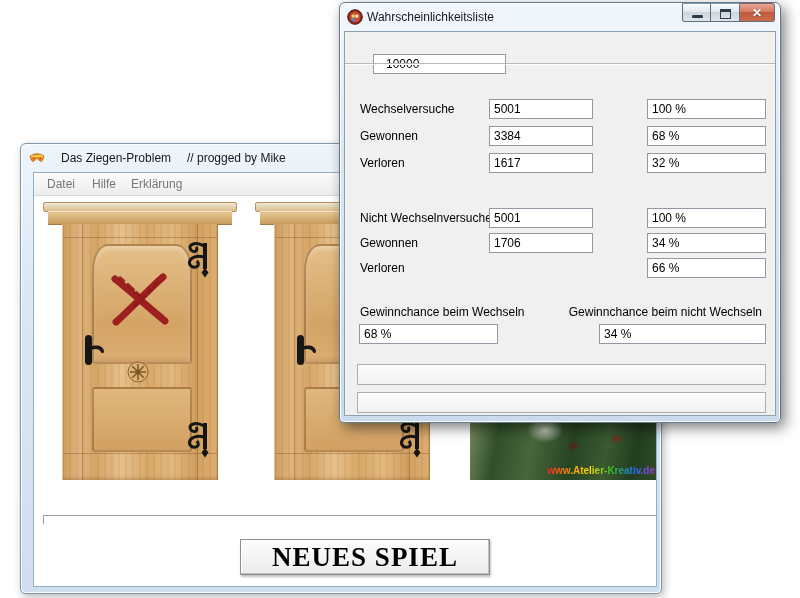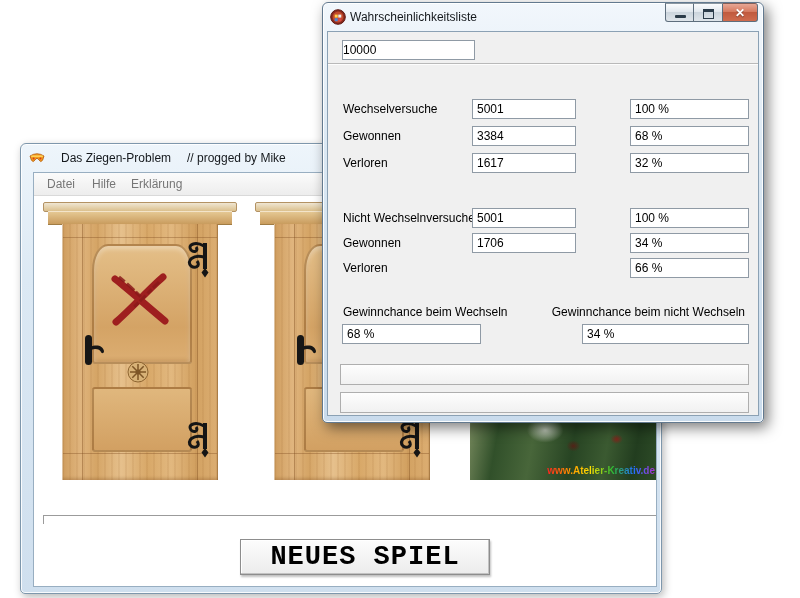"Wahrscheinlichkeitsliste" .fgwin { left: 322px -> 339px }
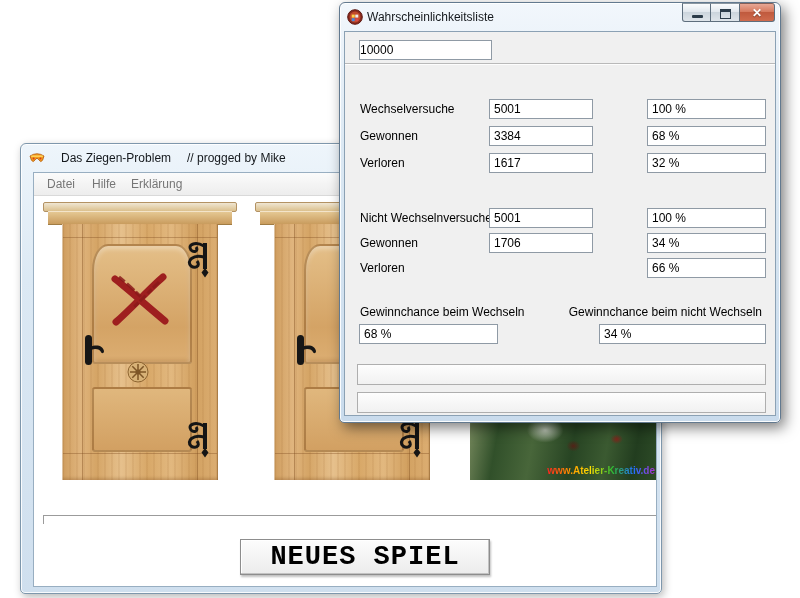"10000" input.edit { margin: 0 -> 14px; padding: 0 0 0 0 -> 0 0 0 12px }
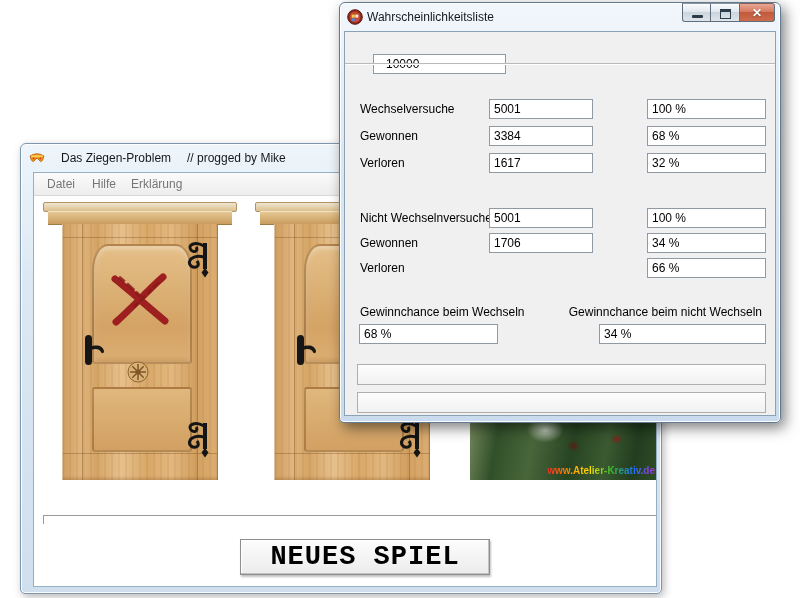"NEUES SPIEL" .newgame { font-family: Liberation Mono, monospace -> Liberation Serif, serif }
== == ==
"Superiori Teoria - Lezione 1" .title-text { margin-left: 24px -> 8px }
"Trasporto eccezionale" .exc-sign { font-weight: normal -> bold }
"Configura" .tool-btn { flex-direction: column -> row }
== == ==
- [TASK OBJECTIVE]: From the records above, output only the lines starting at the one containing "left: 322px ->" and ending at the one containing "Liberation Mono, monospace", word for word. Pictures stay out.

- [EXPECTED ANSWER]:
"Wahrscheinlichkeitsliste" .fgwin { left: 322px -> 339px }
"10000" input.edit { margin: 0 -> 14px; padding: 0 0 0 0 -> 0 0 0 12px }
"NEUES SPIEL" .newgame { font-family: Liberation Mono, monospace -> Liberation Serif, serif }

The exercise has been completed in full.